Some basic examples showcasing usage.

1.  Converting a string to an integer:

In [None]:
def cast1_example() ->str:
    query = '''
                SELECT CAST('123' AS INTEGER)
                '''
    return query

cast1_example = pd.read_sql(cast1_example(),conn_nyc)
display(cast1_example)

This converts the string `'123'` into the integer `123`.

2. Converting a string to a real number:

In [None]:
def cast2_example() ->str:
    query = '''
                SELECT CAST('123.45' AS REAL)
                '''
    return query

cast2_example = pd.read_sql(cast2_example(),conn_nyc)
display(cast2_example)

The string `'123.45'` is successfully converted into a floating-point number `123.45`.

3. Converting a number to text:

In [None]:
def cast3_example() ->str:
    query = '''
                SELECT CAST(123 AS TEXT)
                '''
    return query

cast3_example = pd.read_sql(cast3_example(),conn_nyc)
display(cast3_example)

The integer `123` is converted into the string `'123'`.

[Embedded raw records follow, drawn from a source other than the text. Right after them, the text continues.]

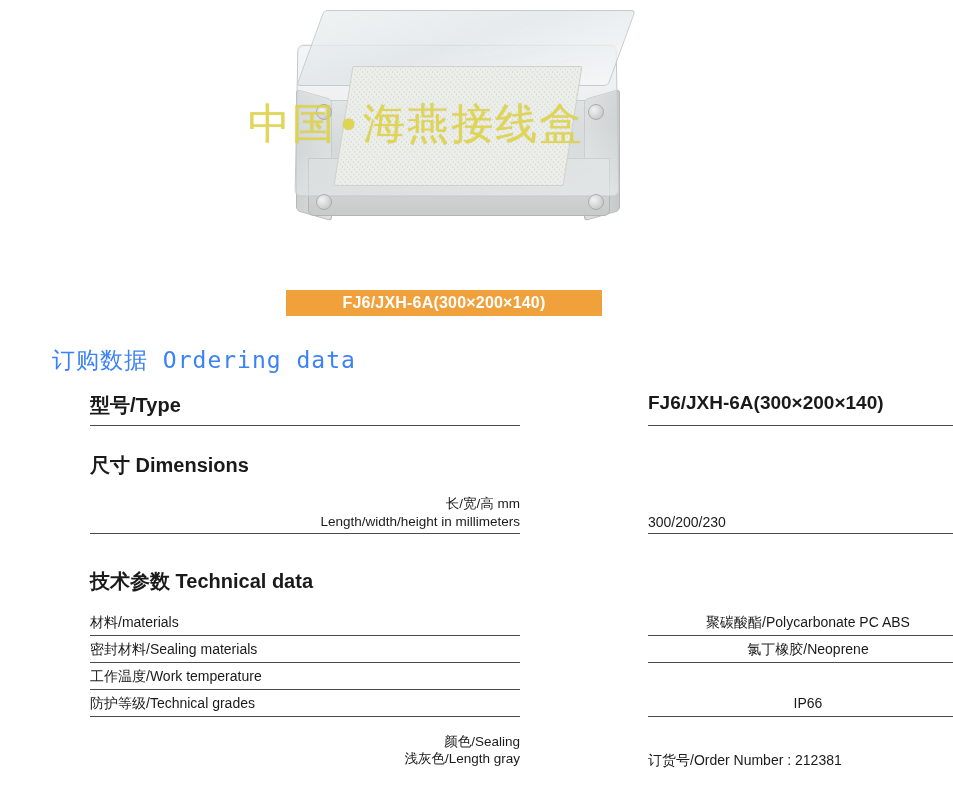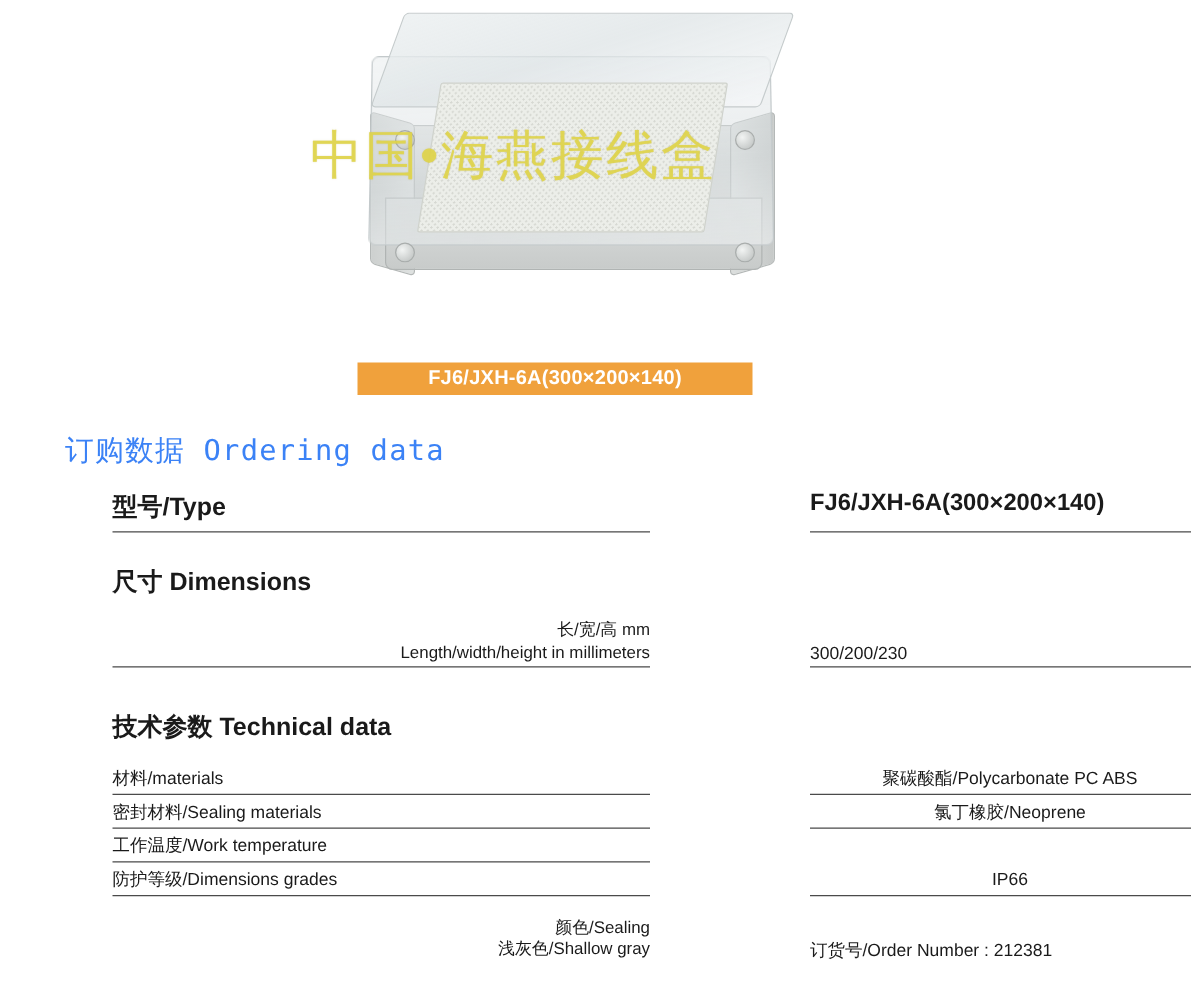"中国•海燕接线盒" .watermark { font-family: Liberation Sans, sans-serif -> Liberation Mono, monospace }
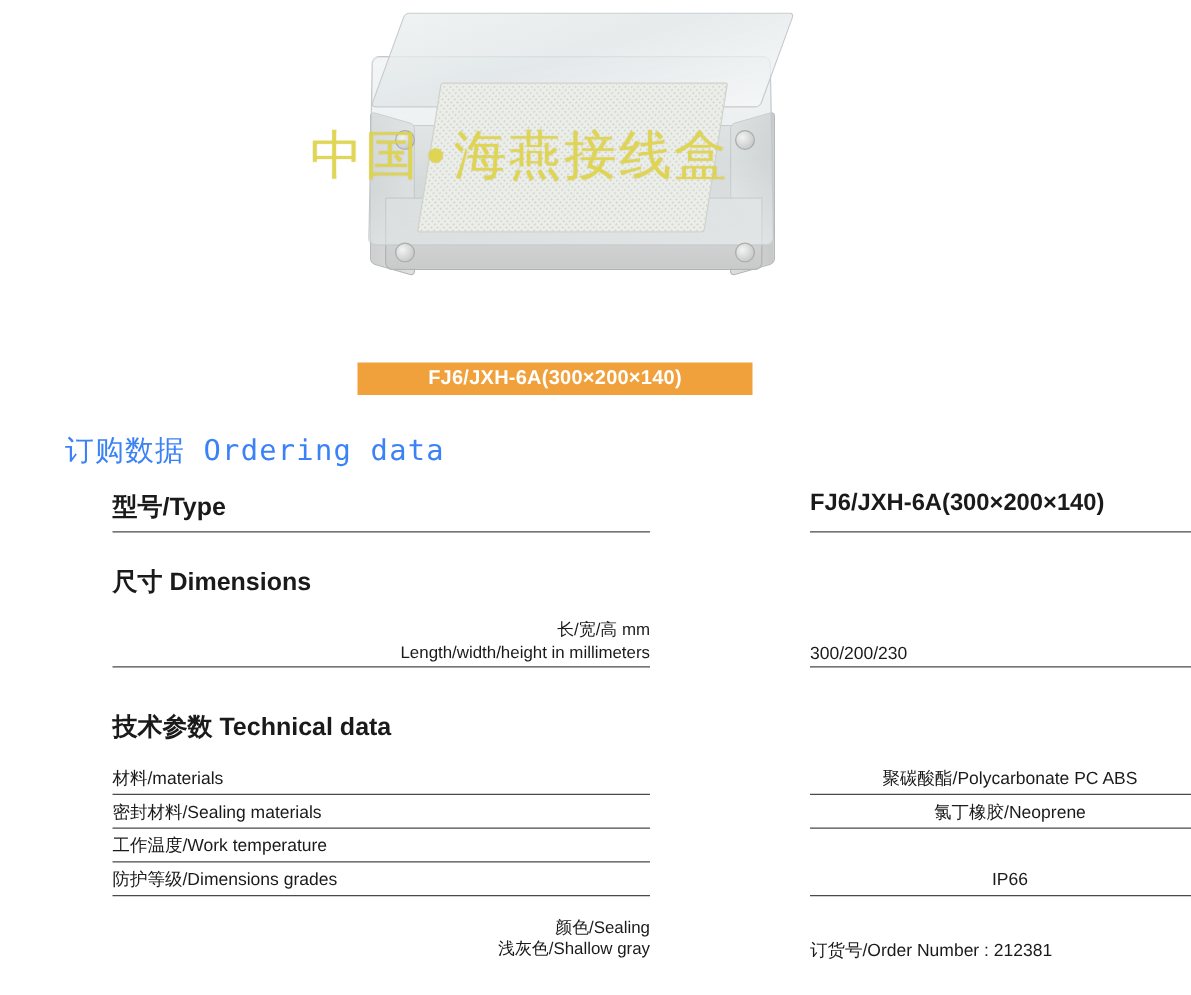"防护等级/Dimensions grades" div.col-left { text: /Dimensions -> /Technical }
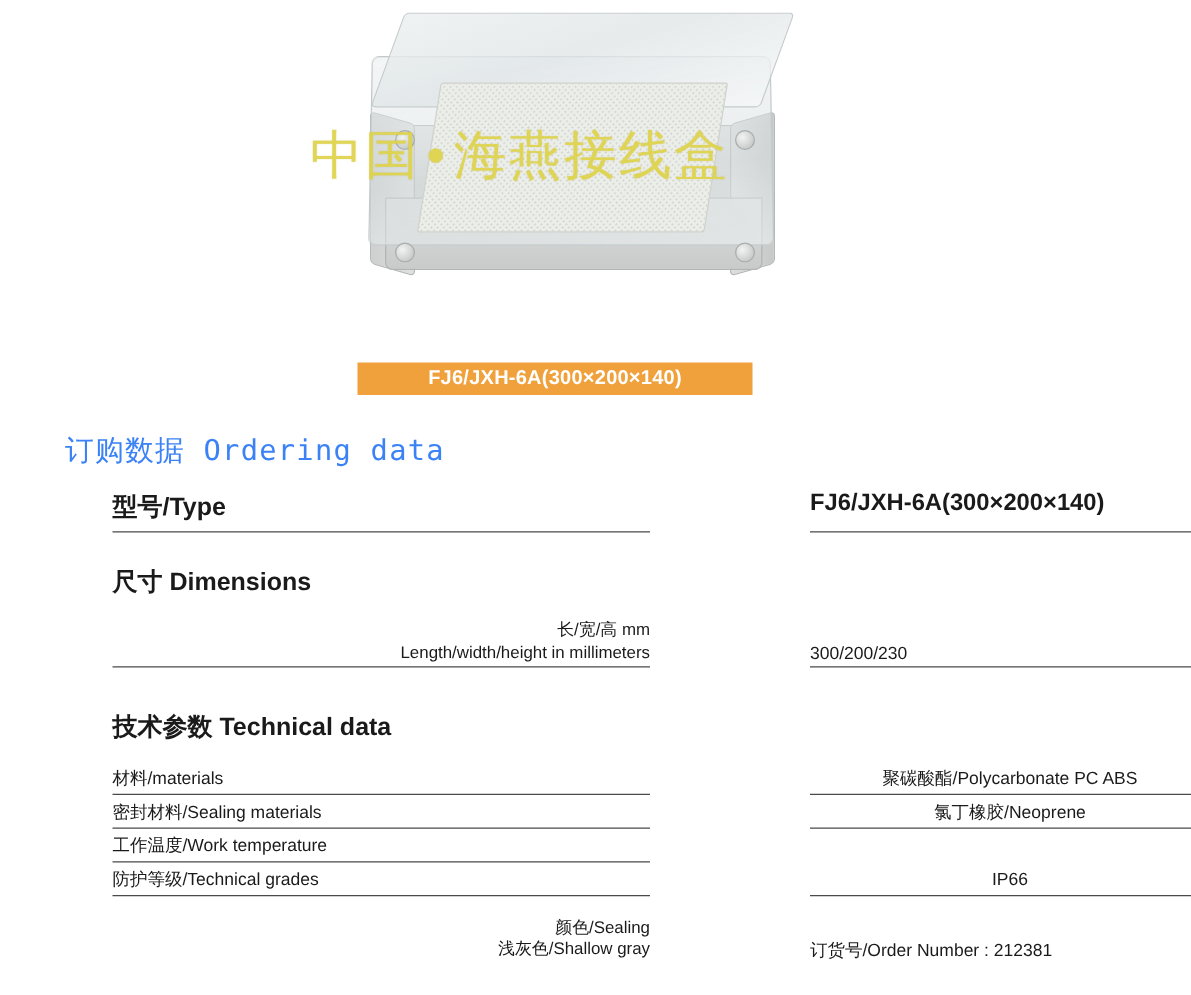"浅灰色/Shallow gray" div { text: /Shallow -> /Length }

4. Invalid conversion (returns 0):

In [None]:
def cast4_example() ->str:
    query = '''
                SELECT CAST('abc' AS INTEGER)
                '''
    return query

cast4_example = pd.read_sql(cast4_example(),conn_nyc)
display(cast4_example)

Since `'abc'` cannot be converted to an integer, SQLite returns `0`.

### CONCAT() in SQLite

In SQLite, `CONCAT()` function **IS NOT** directly supported. However you can achieve string concatenation using the `||` operator, which is the standard way to concatenate strings in SQLite. You can concatenate literal strings, columns, or a combination of both.

Syntax:
```sql
string1 || string2 || ... || stringN
```

Use-cases include:
*  Combining data such as creating full names, addresses, or any combined data from multiple columns
*  Formatting output into specific layouts e.g. combining first and last names
*  Dynamic data manipulation allowing you to modify and create dynamic content directly in your queries e.g. generating URLs or constructing dynamic reports.

1. Concatenating Two Strings

In [None]:
def concat1_example() ->str:
    query = '''
                SELECT Agency || ':' || City
                FROM data
                LIMIT 10
                '''
    return query

concat1_example = pd.read_sql(concat1_example(),conn_nyc)
display(concat1_example)

The result shows the `Agency`:`City`.

2. Concatenating Strings with Literals

In [None]:
def concat2_example() ->str:
    query = '''
                SELECT Agency || ':' || City || ',NY'
                FROM data
                LIMIT 10
                '''
    return query

concat2_example = pd.read_sql(concat2_example(),conn_nyc)
display(concat2_example)

The query added the suffix `,NY` to represent the state of the New York.